*** Exercise data ***

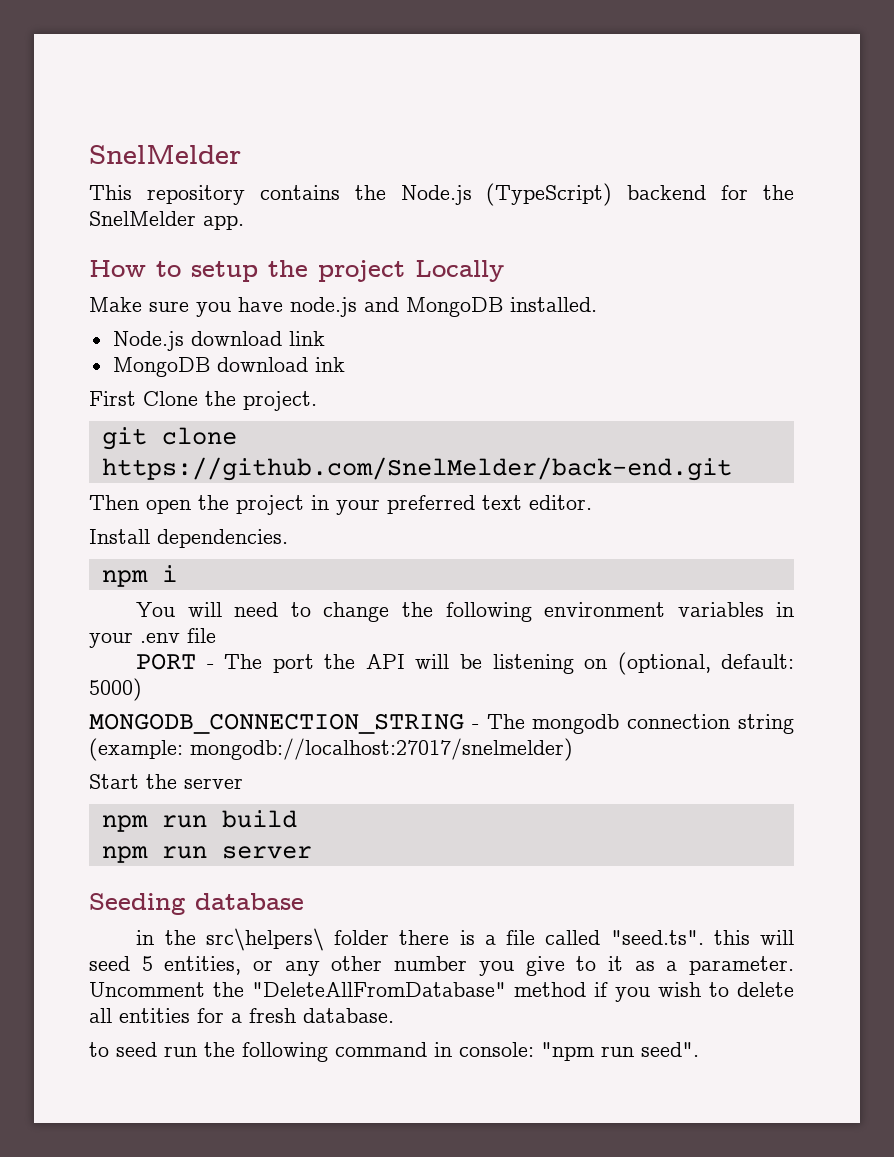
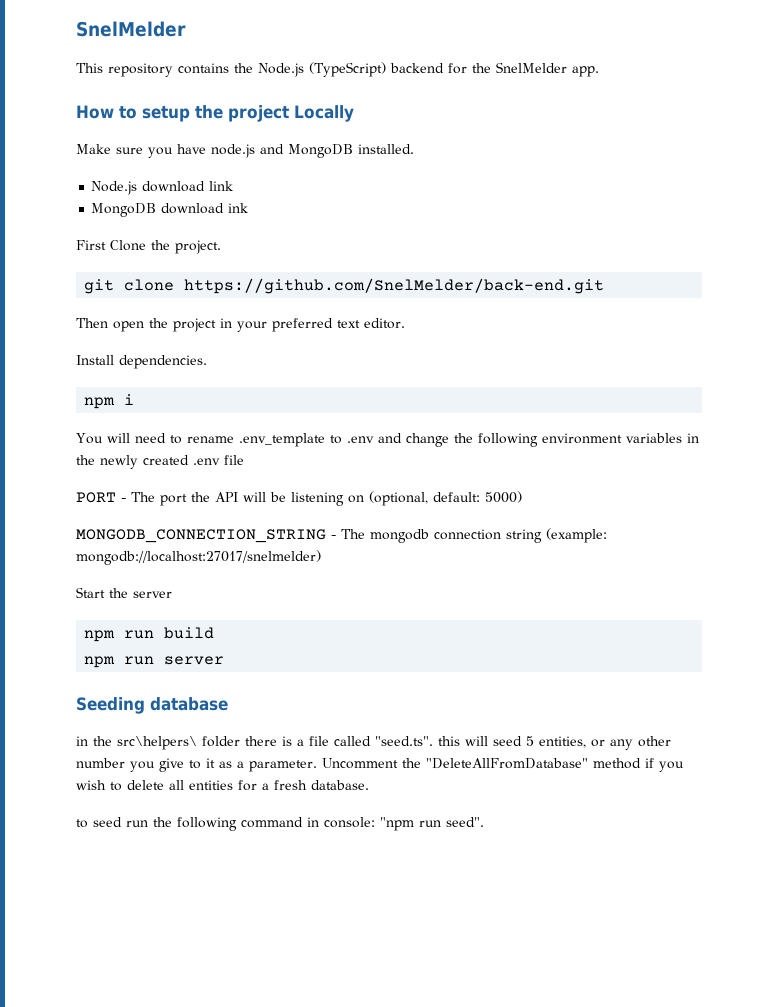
- You will need to change the following environment variables in your .env file
+ You will need to rename .env_template to .env and change the following environment variables in the newly created .env file

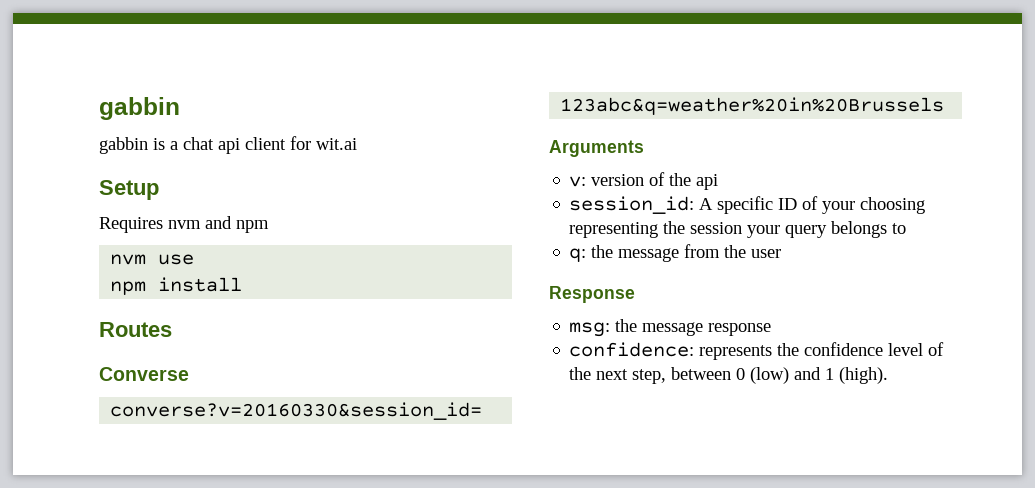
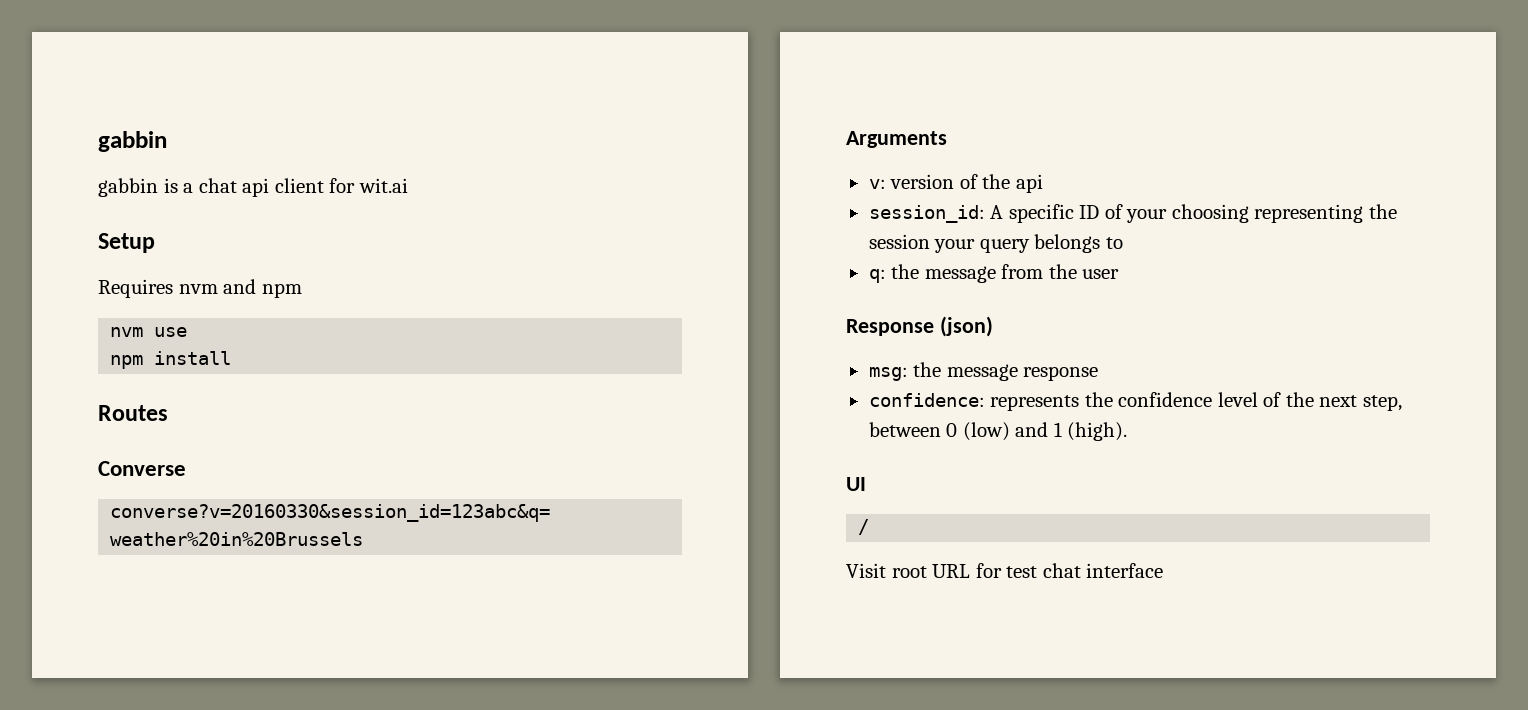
- Response
+ Response (json)
+ UI
+ /
+ Visit root URL for test chat interface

*** End of Exercise data ***

Problem statement:
For each line in the records that contains the word "variables", make a copy.

The completed task:
- You will need to change the following environment variables in your .env file
+ You will need to rename .env_template to .env and change the following environment variables in the newly created .env file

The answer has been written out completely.